So, if you are 0.500, will you forever be 0.500? Of course not. Many aspects of your game can be improved, and the most important one (by far), is choice of shot. The funny thing is, that you'll never hear a 3-cushion player say this out loud. They will admit to all sorts of weaknesses  (I can't keep my focus, I can't adapt to different tables, I can't play early in the day), but nobody ever says: "I play the wrong shot rather often." 

3-cushion players of the world, I don't mean to be disrespectful to you. But here's the ugly truth: You play the wrong shot, rather often. 

I'm roughly in the 1.000 average bracket, so I should be able to see where the 0.500 players get it wrong. But logic dictates that the 1.500 guys will make choices that are very often superior to the ones I make. In a match I played last week, I had three nasty positions, where it was far from obvious to me which shot was the best. So it seemed like a good idea to let a few better players look at it.   

I found two guys who can beat anybody, on their good days: Nikos Polychronopoulos, the current nr. 5 on the world ranking, and Roland Forthomme, winner of two World Cups and co-holder of the world record for high run (28). Why have they become world class? Because they never stopped learning. Nikos, twenty years ago, was a bit impatient and nervous, always looking for that intuition-based "flow" that made 3-cushion an easy game. Sometimes he found it, sometimes he didn't. He's a more mature player now, the quick decisions are still there but attention to detail is much better, and so is his mentality.

Roland needed a few years to come to terms with his life as a professional billiard player. Like Nikos, he was wildly talented but inconsistent in the late nineties, and he has found stability now. In matches that can't be won, he can put up a hard fight and lose with 1.300, when in the old days he would have lost with 0.800. And as we all know, how you lose says more about you than how you win. Without character, you are not even getting NEAR the world's elite top 14.

But Forthomme and Polychronopoulos are still two very different players. Nikos has a game that relies heavily on scoring when the chances are there. You don't often see him take a time-out and put a ton of energy into a desperately difficult shot.  But he is extremely productive with balls in the open,  and clever at breaking your defense.  In a "good" match, where it's all about the runs, I'd take Nikos over Roland.    

Roland's game, as I see it, also has a few rare qualities. He is very good at turning down a bad solution. He will NOT fall into the trap, he'll play a different shot that may look more difficult to the amateur eye, but it will have a better % chance. And he is one of the world's great problem solvers. You can see it in his body language sometimes. "I know this is a shot with a 3 % chance, BUT I CAN MAKE IT." That's Roland. In a "bad" match, where the balls just refuse to behave, I'd take Roland over Nikos.   

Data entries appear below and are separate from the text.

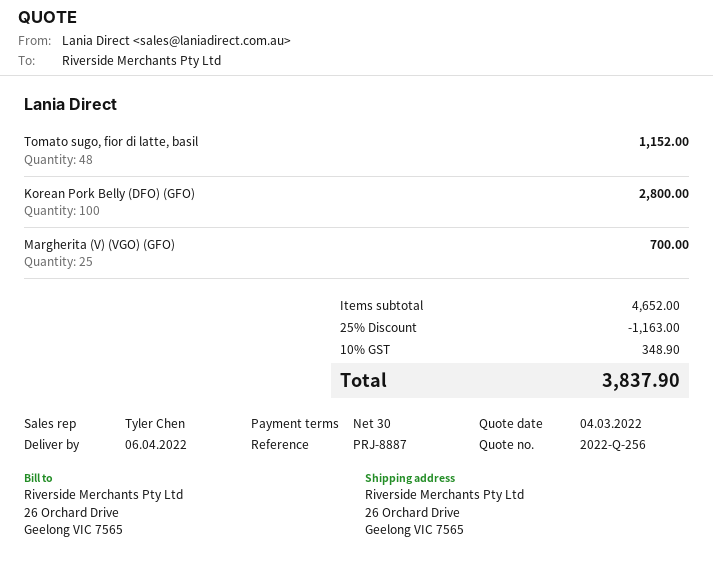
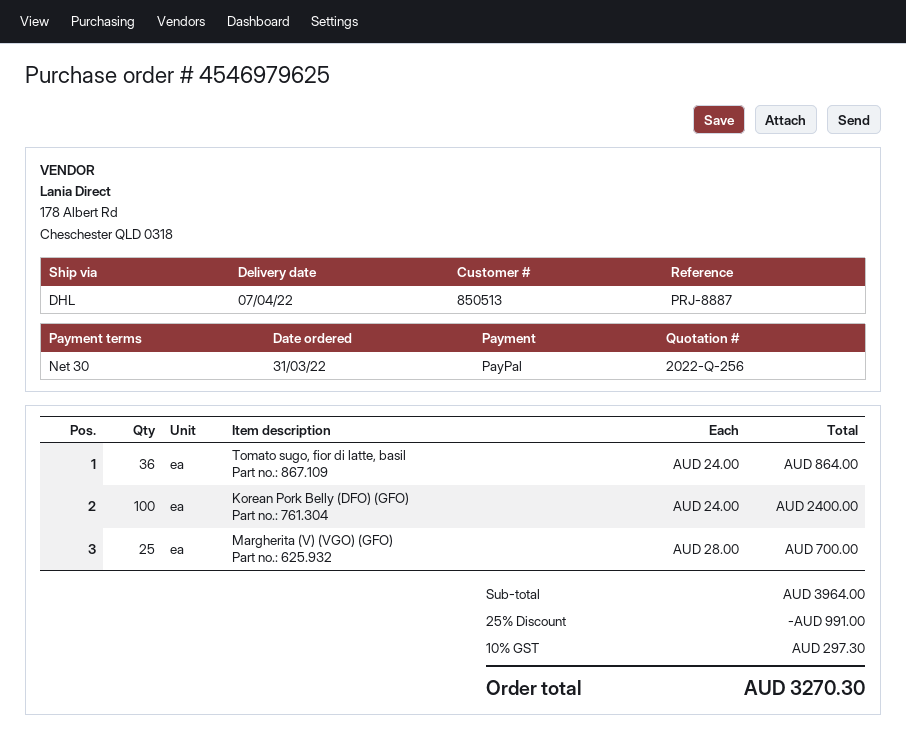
delivery date: 2022-04-06 -> 2022-04-07
Tomato sugo, fior di latte, basil: 48 for 1152.00 -> 36 for 864.00
Korean Pork Belly (DFO) (GFO): 100 for 2800.00 -> 100 for 2400.00
subtotal: 4652.00 -> 3964.00
discount: 25% = 1163.00 -> 25% = 991.00
tax: 10% = 348.90 -> 10% = 297.30
total: 3837.90 -> 3270.30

Let's hear what they have to say about my problem positions, white always the cue ball.


nikos - roland 1

Diagram 1.  

Nikos: I would play off the right side of the yellow, short-long-short, with left hand english. There's a "good" corner, and I also have defensive value with that shot.

Roland: Right side of the yellow, maximum spin, short-long-short to the red, which is also the shot for position. But if I don't "feel" the table, I'll play a much thinner yellow, controlled speed and less english, same line but for defense.


nikos - roland 2 

Diagram 2.

Nikos:  Left side of the red, with right hand english, short-long-short. It's a combination shot: try for the point but also defensive speed. 

Roland: Best way to make is probably to draw it in from the right side of the yellow, short-long-short-long. If I feel I need to play defensive here, I'll play it "Jaspers" - style: left side of the red with left english, short-long-short. You'll beat the kiss that way, and if you miss, you should be long, not short. 


nikos - roland 3

Diagram 3.

Nikos: Again, you need to think about defense a little bit. I'll play left side of the yellow, four rails: short-long-short-long. Let the ball pick up a touch of running english along the way.  You need half-ball contact at least, to make sure the yellow ends up down the table.

Roland: I'll play 5 rails off the left side of the yellow, short-long-short-long-short. Need to beat the kiss after three rails, need to control the speed for defense. This is an extremely difficult position. 

Unsurprisingly, Roland and Nikos made better choices than I did, during the match. Thanks gentlemen. And just to state the obvious: the easier the position, the more attention the pro player will give to the next shot. The more difficult the position, the more prominent defensive thought becomes.  It all makes sense.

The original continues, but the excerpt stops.